After a moment, the creature raised its snaky body from the stone on rows of centipedal legs, and dived into the water in one smooth motion. Jarvellis snorted and continued on round, until she came back to the original view.

"You'd have thought they would have been here to meet us," she said.

"We gave them a window of two months," Stanton replied. "They couldn't wait out in the open for that length of time without attracting unwanted notice — and I don't just mean from the Theocracy."

"Gabbleducks, heroynes and hooders?" suggested Thorn.

Stanton shook his head. "Not so many heroynes or gabbleducks in these mountains. Siluroynes and hooders cause the most problems, and in the latter case any weapon heavy enough to deal with the problem might attract the notice of the Theocracy."

"Hard to kill?" Thorn's curiosity was piqued.

"Never seen one myself, but I'm told that nothing less than an APW or missile launcher will do the job. Their chitin is something like a carbon composite, and they're mainly made up of that substance and fibrous muscle as dense as antique wood. Small arms just make a lot of holes that do nothing to slow them down, and the heat from lasers quickly disperses through their chitin. Also, for something so large, they move very fast."

"How large and how fast?" Thorn asked.

"I'm told that a hooder once grabbed a proctor, plus his aerofan, from a hundred metres up in the air. As to how fast they move — faster than a man can run, and they hunt grazers that move at a similar rate to the grazers on Earth."

"Like gazelle?"

Stanton glanced at him. "If that's a grazer on Earth, then yes."

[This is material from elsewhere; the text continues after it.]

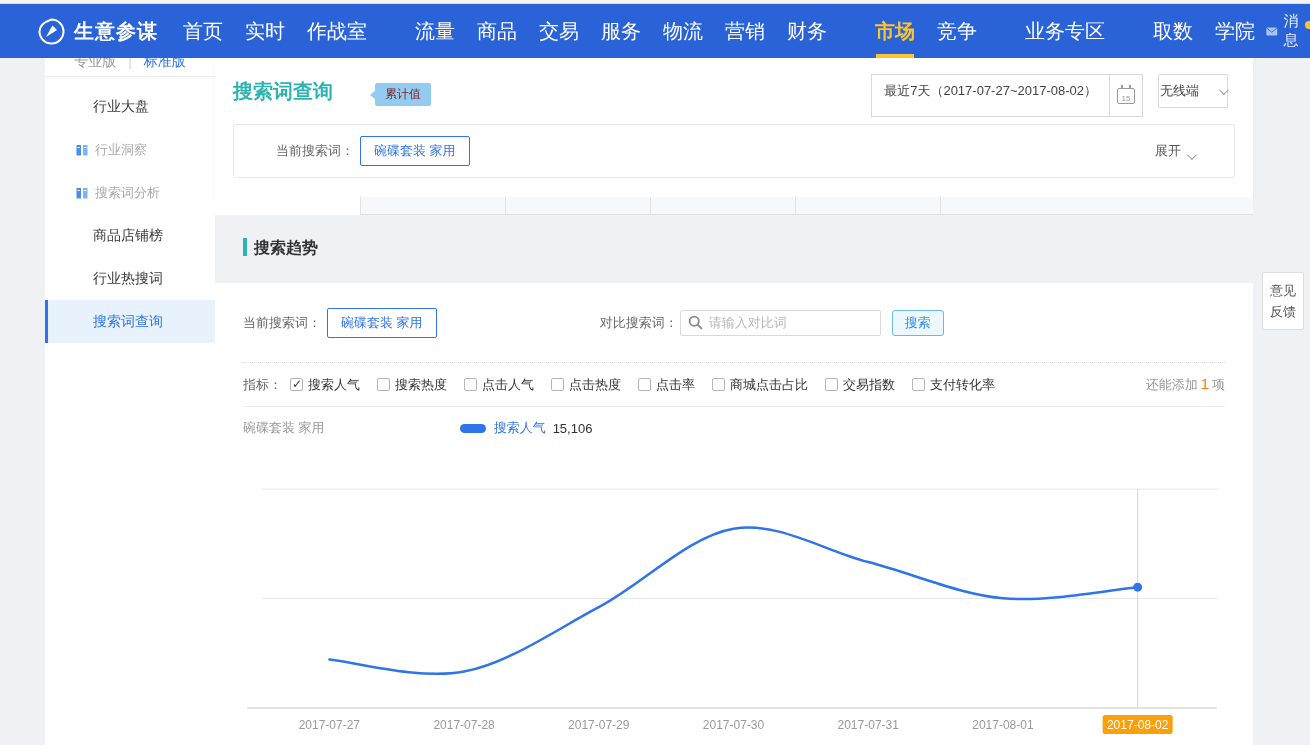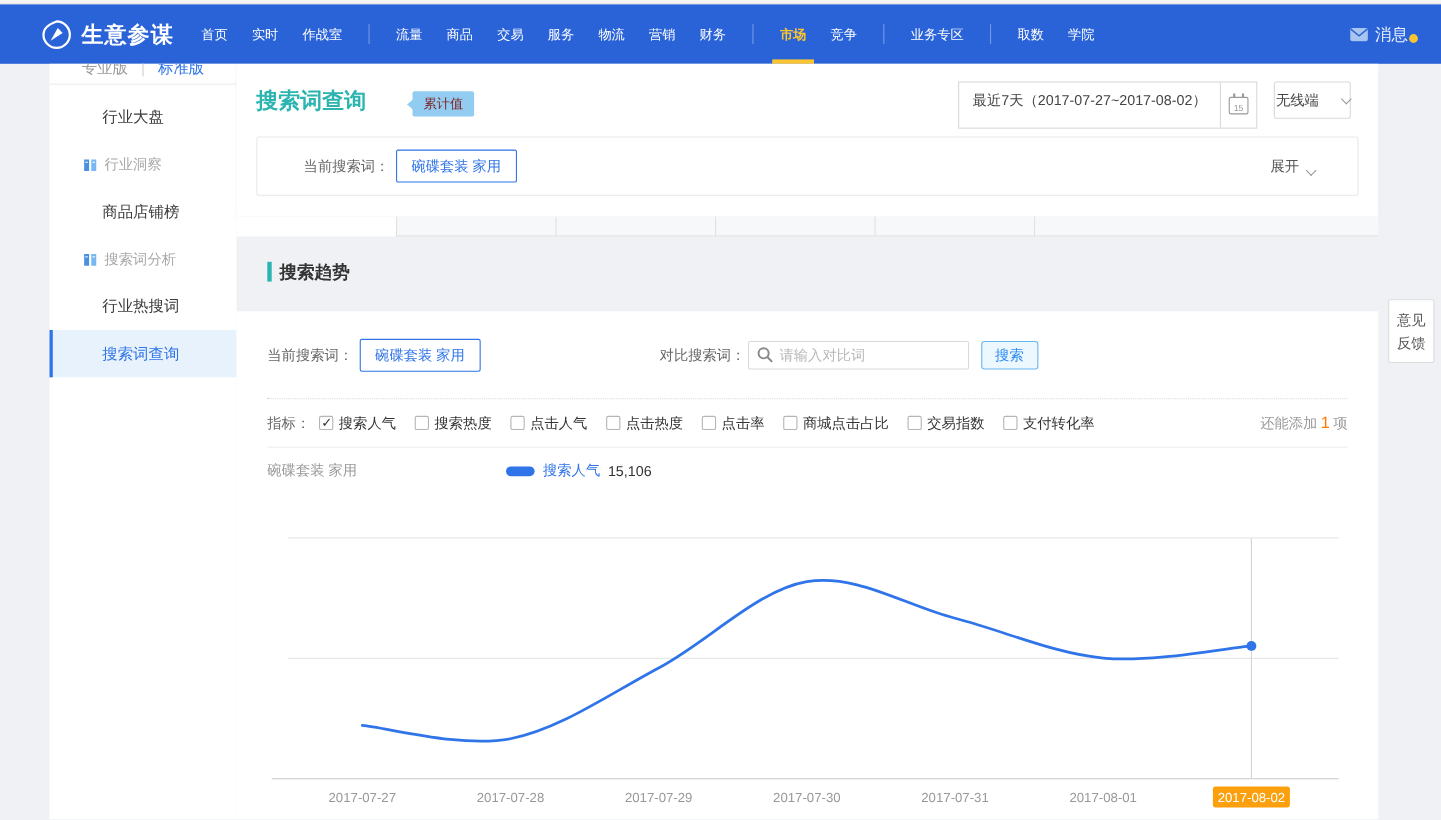"首页" .nav-item { font-size: 12px -> 20px }
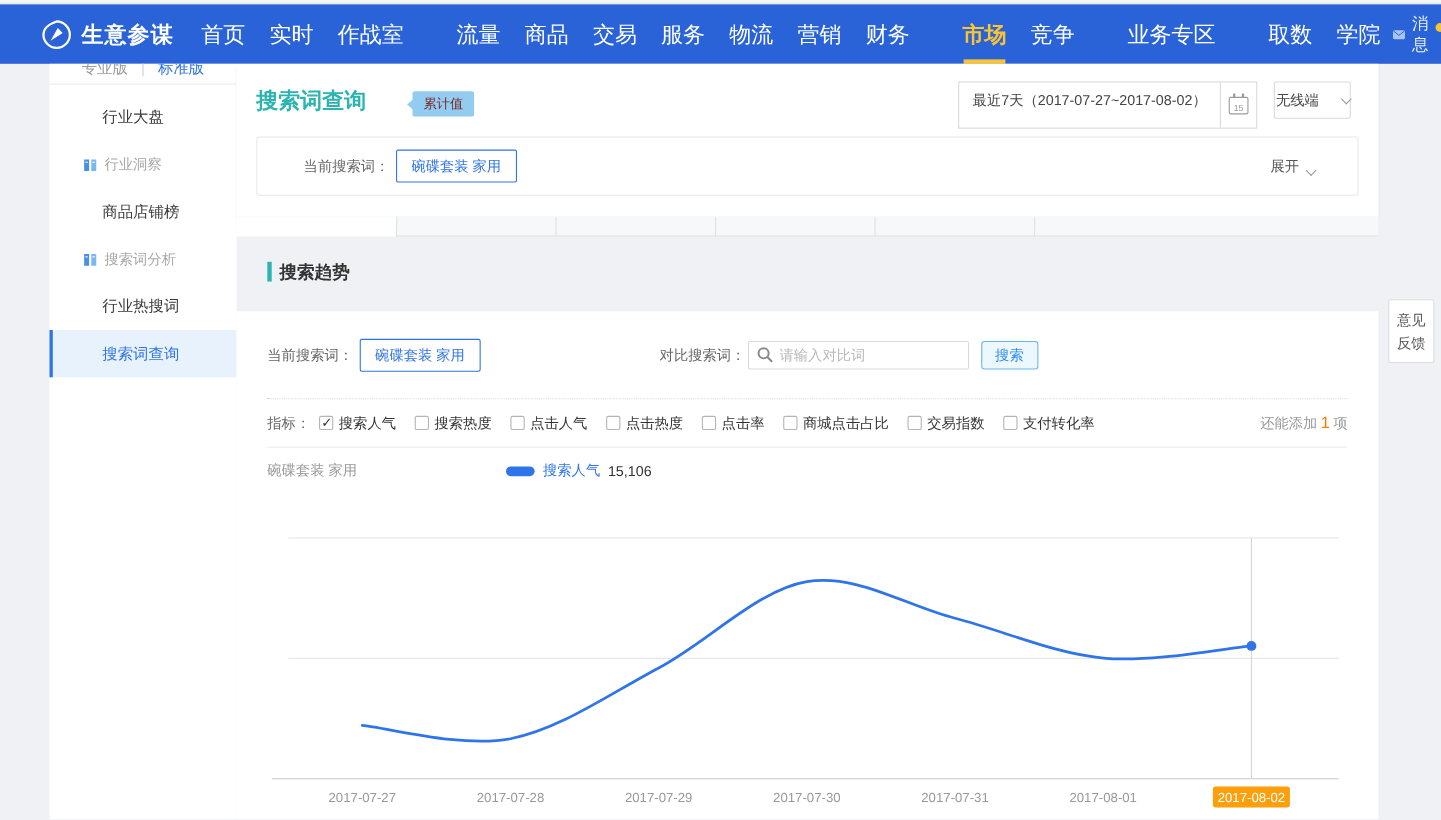"商品店铺榜" div.menu-row { order: before "搜索词分析" -> after "搜索词分析" }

"This is all very interesting," said Jarvellis, "but what do we do now?"

Standing up, Stanton replied, "I'm for stretching my legs outside. Anyone coming?" He looked from Thorn to Jarvellis. "Lyric can listen for any signals coming in from them."

As he headed away through the entrance tunnel, Jarvellis turned to Thorn. "You know, every time I land here it confirms for me that the Theocracy has the right idea."

"Living safe in their cylinder worlds?"

"Safe anywhere you're not likely to get eaten," she replied.

Aphran and Danny entered the bridge pod first, soon followed by five other Separatists who looked both tired and frightened. Skellor observed them as they halted just inside the doors and showed no inclination to come further in, and through their augs he sensed the gritty taste of their fear and their confusion at what they were seeing.

Nodding to the command-crew chairs he said, "Take your places."

With their eyes widening in horror, they stared at the chairs with the growths poised underneath them like grasping claws. Through most of them, he sensed continued fear and confusion, but from Aphran he felt sudden panic at her partial understanding of what he wanted. He reinforced the order with something like a mental slap that jerked them all into motion. Inevitably it was Danny who responded first, and was soon in the seat nearest to Skellor.

"You don't need to do this," said Aphran tightly, fighting all the way but unable to stop herself from sitting down.

Skellor did not bother to reply. Whether or not he actually needed to do what he was doing was irrelevant — he was doing what he wanted to do, and because he could. With the seven now seated, he started the Jain structure growing again, observing it climbing around the backs of each chair, fingering over the arms, and fumbling at the clothing of the seven Separatists. At the first penetration of his skin, the man on the end groaned in pain, then his groan was cut off as the filaments penetrated his spine and rapidly made connections as they sped up to his brain. Skellor then shunted over programs to run the man and programs for him to run. Where the man's own experience or memory or skill conflicted with what was now required of him, it was erased — chalk wiped from black slate. Drooling in his chair, the Separatist took control of the almost irrelevant systems of life-support.